The Federal Government is Literally Taxing Air
Arcane tax rules based on carbonation levels are flattening the growth of America's craft cider industry.
America's tax code is notoriously convoluted, but the complexity really sparkles when it comes to the federal government's approach to alcohol taxation. Wine, beer, and liquor are all subject to varying tax rates based on intricate calculations, but the so-called "bubble tax" for hard cider is the star of this regulatory circus.
Unbeknownst to most Americans, the tax rate for alcoholic cider is based on, among other things, the amount of carbonation the drink contains. Yes, America technically already has a carbon tax and the feds have literally found a way to tax air. Craft cider makers are being flattened by an arbitrary system that is strangling the industry's long-term potential.
Under the federal code, alcoholic cider is taxed as either hard cider, still wine, or sparkling wine, and the implications of which category applies are not insignificant. Hard cider is taxed at a modest $0.226 per gallon, while sparkling wine is taxed at a whopping $3.40 per gallon—a staggering 1,400 percent increase. For every 100 gallons of cider produced, Uncle Sam either takes $22 in taxes or $340 in taxes.
What determines how cider is categorized and taxed? A ridiculous three-part formula based on a) what type of fruit is used to make the cider, b) the alcohol content of the cider, and c) what carbonation level the cider contains.
Imagine you're a cider maker aiming for the lower tax rate to apply to your product. You need to produce a cider that is made from apples or pears (with no other fruit additions), is less than 8.5 percent alcohol by volume (ABV), and has less than or equal to 0.64 grams of carbon dioxide (CO2) per 100mL. However, if you decide to add some blackberries or grapes, it's considered a still wine and taxed at $1.07 per gallon—but only if it has less than 0.392 grams of CO2 per 100mL. If you go over that carbonation threshold, you've unlocked sparkling wine status and with that the $3.40 per gallon tax rate.
Confused? It gets worse.
If your pear or apple cider is over 0.64 grams of CO2, it gets the sparkling wine rate. But it's knocked back down to the still wine rate if it's less than 0.392 grams of CO2 and the ABV level is 8.5 percent or higher. Whether the bubbles are added via "force carbonated" or "bottle conditioned" carbonation creates another tax delineation for the sparkling wine category.

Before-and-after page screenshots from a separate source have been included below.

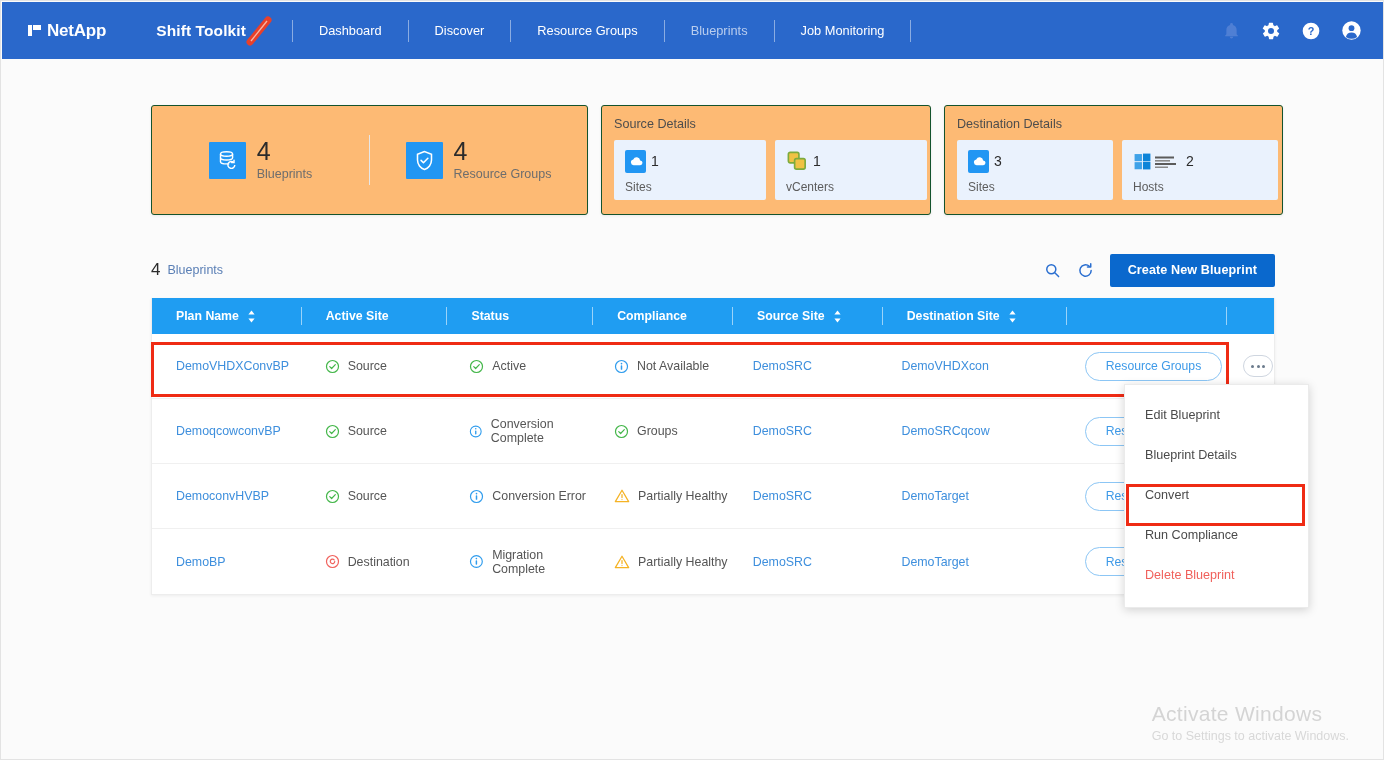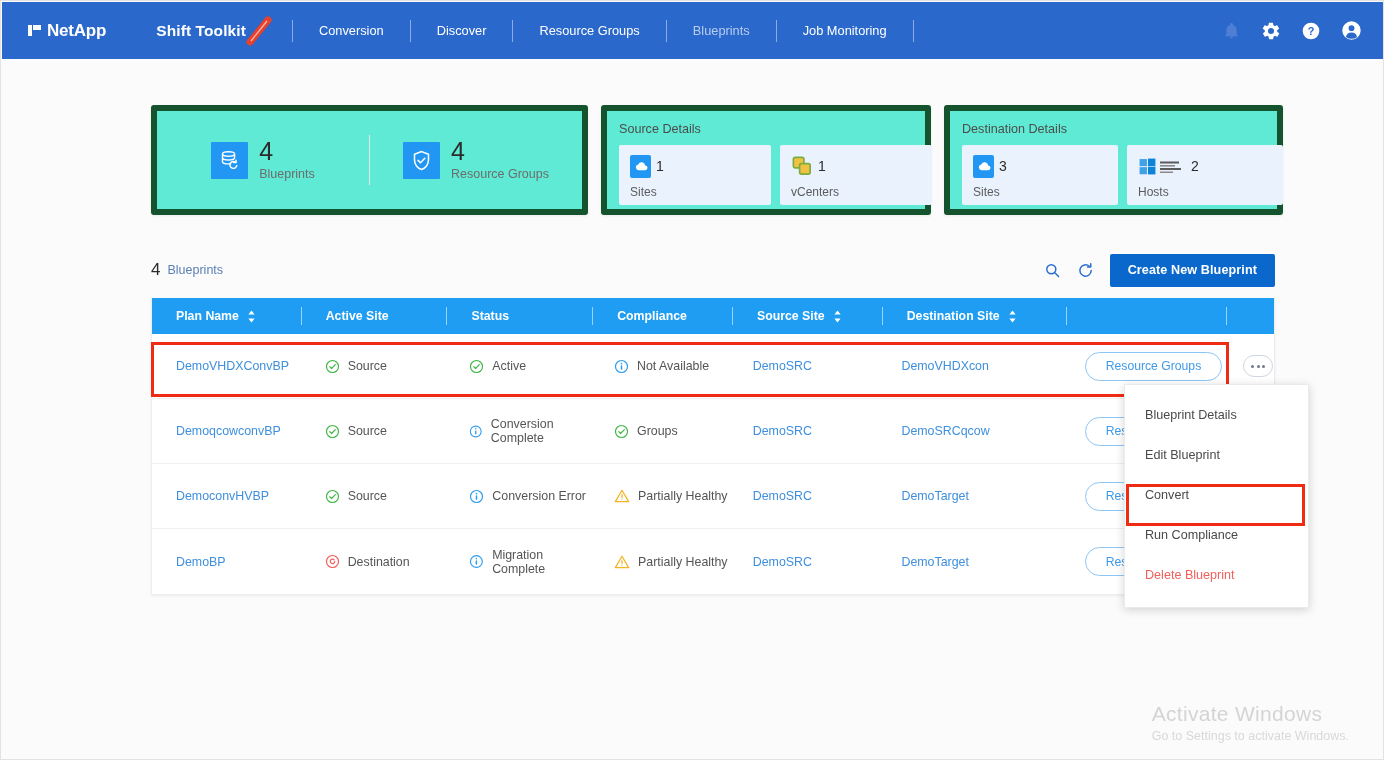"Conversion" div.navlink { text: Conversion -> Dashboard }
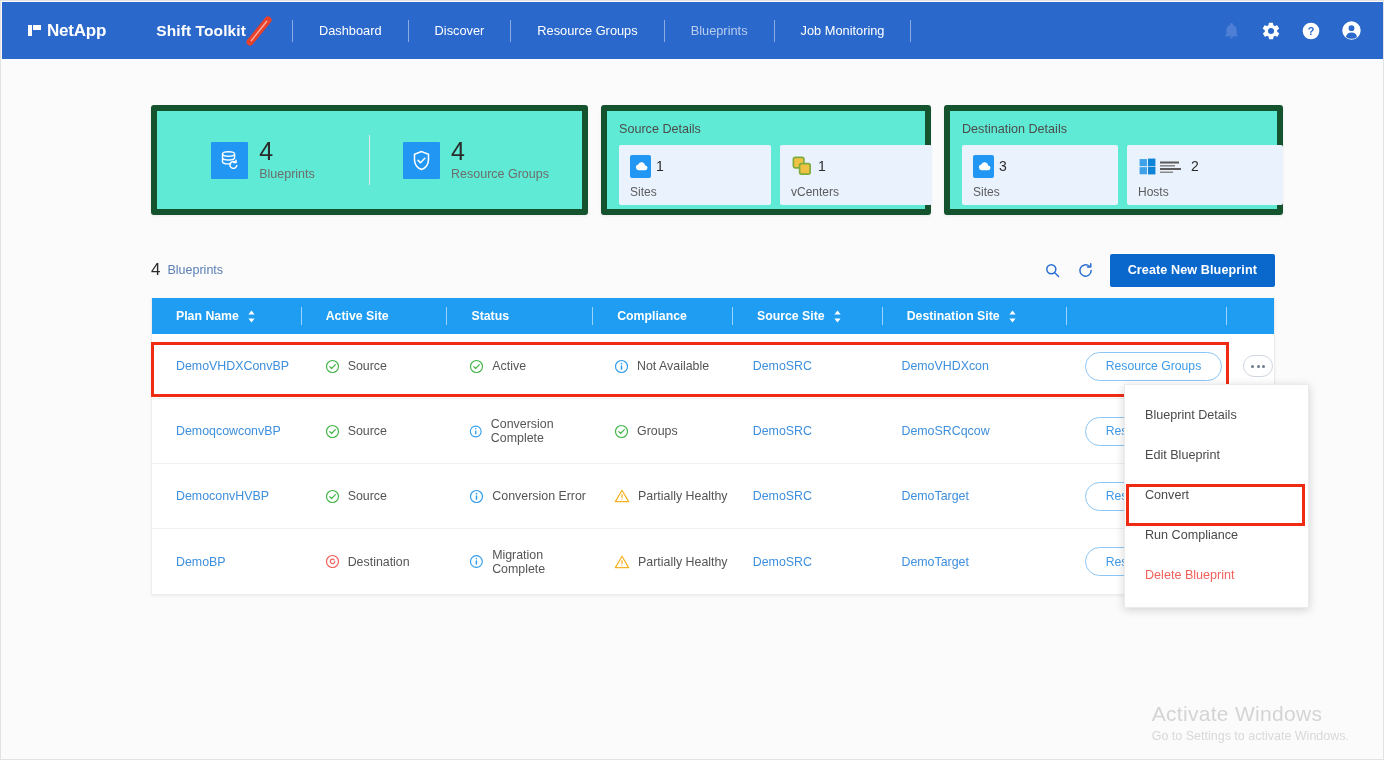"Source Details" .card { background: #5eead4 -> #fdba74; border: 6px solid #14532d -> 1px solid #14532d }
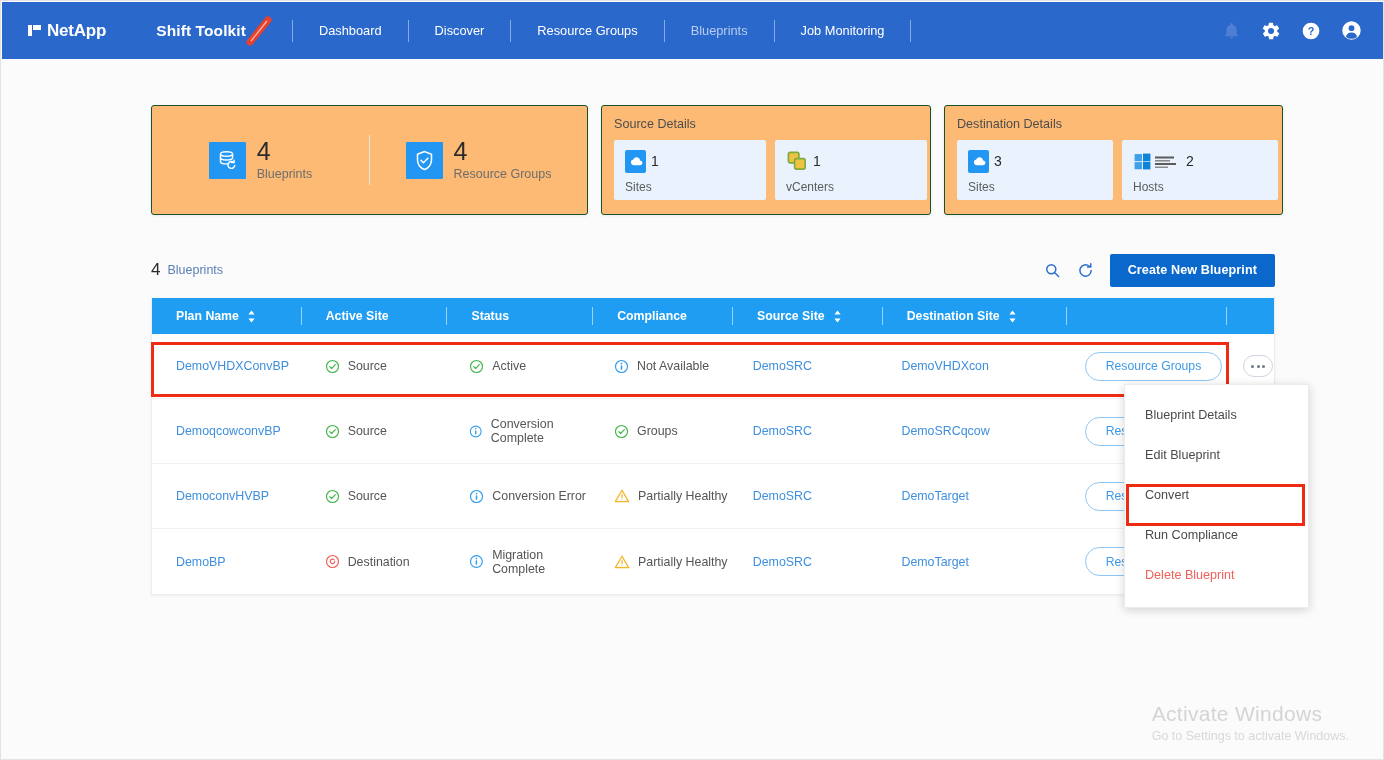"Blueprint Details" div.ctxitem { order: before "Edit Blueprint" -> after "Edit Blueprint" }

A flow chart is needed just to unpack all the potential permutations and combinations:
The implications of this tax labyrinth extend to consumers. A report from Wine Enthusiast notes that modern drinkers have grown to expect beer-like carbonation levels in their alcoholic beverages, thereby creating pressure for cider makers to add more carbonation to their products.
One cider maker from Oregon reported that he receives frequent emails from consumers complaining about flat cider, which they incorrectly blame on him rather than the government. If adding more carbonation could financially cripple a small business, it's little wonder many cider makers feel that their hands are tied.
The disparity is glaring when compared to beverages like beer, hard seltzer, and regular soda, which face no such carbonation-based tax penalties. It's a clear disconnect from market realities and consumer demands, which increasingly favor diverse flavors and more carbonation in ciders.
Craft cider makers are doing their best to diversify the carbonation levels and fruits in their ciders to respond to consumer demand, but it's clear the industry has a hard ceiling on its growth due to these tax rules. This is why many cider makers state that their ability to expand—and the ability of the industry as a whole to thrive—is being pointlessly inhibited.
The bubble tax is now getting more attention due to a recent bipartisan bill introduced in Congress, which aims to level the playing field between apple and pear ciders and those made with other fruits. While promising, the best reform would be to convert the entire system of alcohol taxation to one based simply on a drink's ABV level rather than arbitrary classifications.
Craft cider, a beverage steeped in American history, deserves better. Another Michigan cider maker made it even simpler: "It's not expressing the free market. The government needs to get out of the way."